## Assigned task
From the entries below, extract every line that includes the word "Check".

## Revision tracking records
┌──

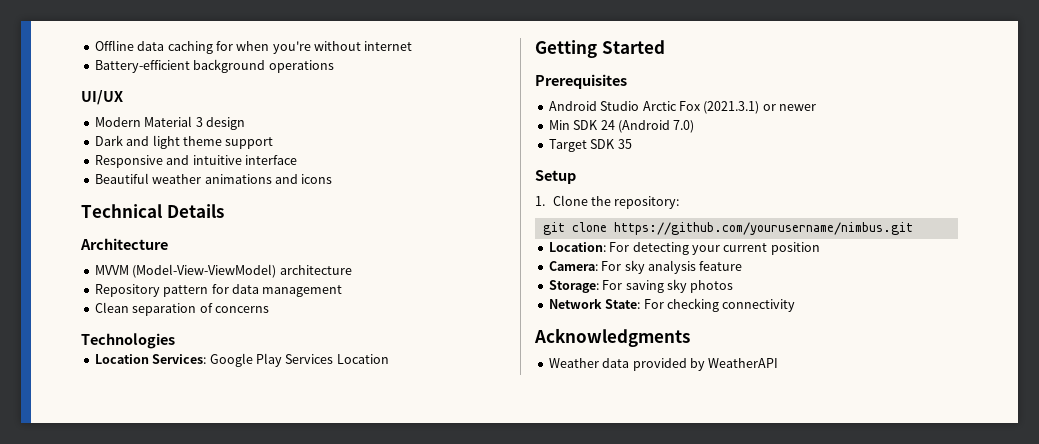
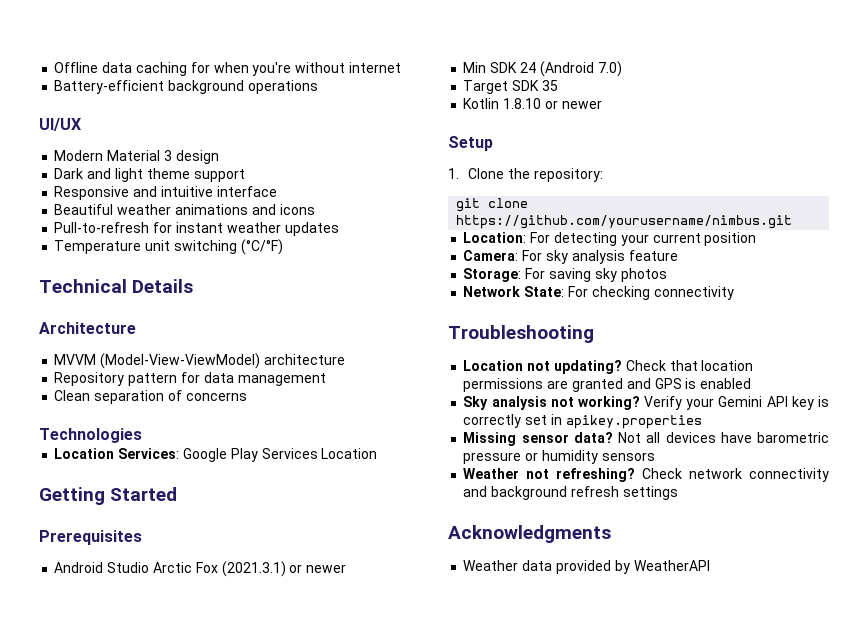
+ Pull-to-refresh for instant weather updates
+ Temperature unit switching (°C/°F)
+ Kotlin 1.8.10 or newer
+ Troubleshooting
+ Location not updating? Check that location permissions are granted and GPS is enabled
+ Sky analysis not working? Verify your Gemini API key is correctly set in apikey.properties
+ Missing sensor data? Not all devices have barometric pressure or humidity sensors
+ Weather not refreshing? Check network connectivity and background refresh settings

└──

## The answer
+ Location not updating? Check that location permissions are granted and GPS is enabled
+ Weather not refreshing? Check network connectivity and background refresh settings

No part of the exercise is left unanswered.